On January 21, 2010, the U.S. Supreme Court held that corporations and unions have the same right to engage in independent political speech as do individuals, including the right to expressly advocate the election or defeat of candidates. The much-anticipated opinion, from Citizens United v. Federal Election Commission, No. 08-205 (available here), is a significant victory for unions, businesses and trade associations.
Reversing two decisions that held political speech could be banned merely because the speaker was a corporation, the Supreme Court held:
- Laws may not prohibit a corporation from using its own corporate treasury funds to independently advocate the election or defeat of political candidates.

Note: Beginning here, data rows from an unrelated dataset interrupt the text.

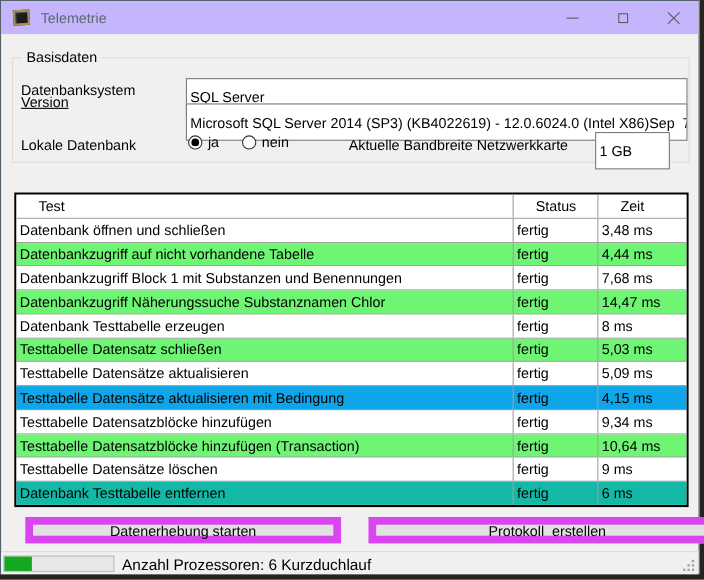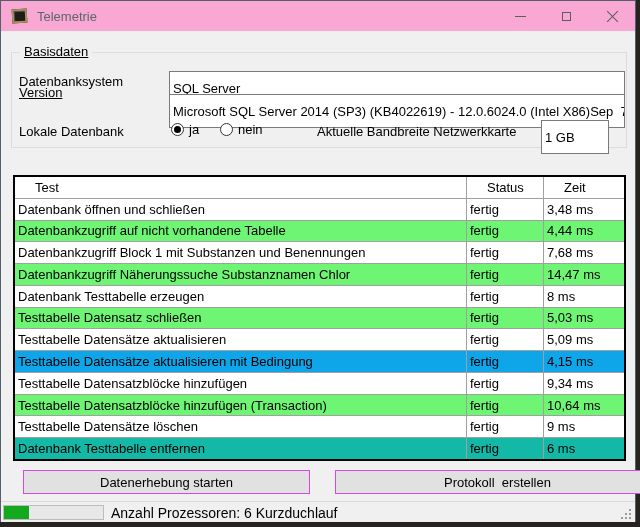--- a/index.html
+++ b/index.html
@@ -13,21 +13,21 @@
     overflow:hidden;
   }
   .window {
     position:absolute; left:0; top:0; width:636px; height:522px;
     background:#f0f0f0;
     border:1px solid #53606c;
   }
   
   .titlebar {
     position:absolute; left:0; top:0; right:0; height:30px;
-    background:#f9a8d4;
+    background:#c4b5fd;
     display:flex; align-items:center;
   }
   .app-icon {
     width:15px; height:14px; margin-left:11px;
     background:#1e1c18;
     border:2px solid #a8905c;
     transform:rotate(-3deg);
     box-shadow:inset 1px 1px 0 #4a4f55;
   }
   .title-text { margin-left:10px; color:#5d666d; font-size:13px; }
@@ -42,21 +42,21 @@
   .glyph-close::before { transform:rotate(45deg); }
   .glyph-close::after  { transform:rotate(-45deg); }
 
   
   .groupbox {
     position:absolute; left:10px; top:51px; width:616px; height:96px;
     border:1px solid #dcdcdc;
   }
   .groupbox-legend {
     position:absolute; left:8px; top:-9px;
-    background:#f0f0f0; padding:0 4px; color:#000;text-decoration:underline;
+    background:#f0f0f0; padding:0 4px; color:#000;
   }
   .fld-label { position:absolute; color:#000; }
   .textbox {
     position:absolute; height:20px; background:#fff;
     border:1px solid #7a7a7a;
     display:flex; align-items:center;
     padding:16px 3px; overflow:hidden; white-space:pre;
   }
   .textbox .tb-right { margin-left:auto; white-space:pre; }
   .radio { position:absolute; display:flex; align-items:center; cursor:default; }
@@ -86,21 +86,21 @@
     display:flex; align-items:center;
     padding-left:3px; overflow:hidden; white-space:nowrap;
     border-right:1px solid #a0a0a0;
   }
   .tcell:last-child { border-right:none; }
   .thead .tcell { padding-left:20px; }
 
   
   .btn {
     position:absolute; height:24px;
-    background:#e1e1e1; border:1px solid #d946ef;
+    background:#e1e1e1; border:7px solid #d946ef;
     display:flex; align-items:center; justify-content:center;
     font-size:13px; white-space:pre; cursor:default;
   }
 
   
   .statusbar {
     position:absolute; left:0; right:0; top:500px; height:21px;
     background:#f0f0f0; border-top:1px solid #d9d9d9;
   }
   .progress {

Thus, a corporation may use its own treasury funds to pay for an ad that urges the public to "vote for" or "vote against" a particular candidate.
- Similarly, laws may not prohibit a corporation from using its own funds to make independent "electioneering communications." (Generally speaking, "electioneering communications" are broadcast, cable and satellitecommunications that refer to a candidate for federal office and are made within 30 days of a primary election or 60 days of a general election.)
While the Citizens United decision is a significant victory for free corporate and union speech, it is also important to note what the decision does not do:
- The opinion does not change what federal PACs can and cannot do under federal law.
- The ban on corporate and union contributions to candidates and parties remains. A corporation cannot make a direct contribution from its general treasury funds to a federal candidate. Nor may a corporation coordinate campaign spending with a candidate or political party committee, or their agents.
- The court upheld the disclosure and disclaimer requirements applicable to independent public communications. Thus, corporations may still be required to identify themselves as speakers and must file reports with the Federal Election Commission.
- This opinion specifically addressed federal law. The opinion's First Amendment principles should apply to state laws, but such laws need to be carefully analyzed on a state-by-state basis.
In response to the Supreme Court decision, members of Congress have introduced legislation that, among other things, would require stations to provide candidates who were targeted by an ad "reasonable access to airtime" and the "lowest unit" ad rate.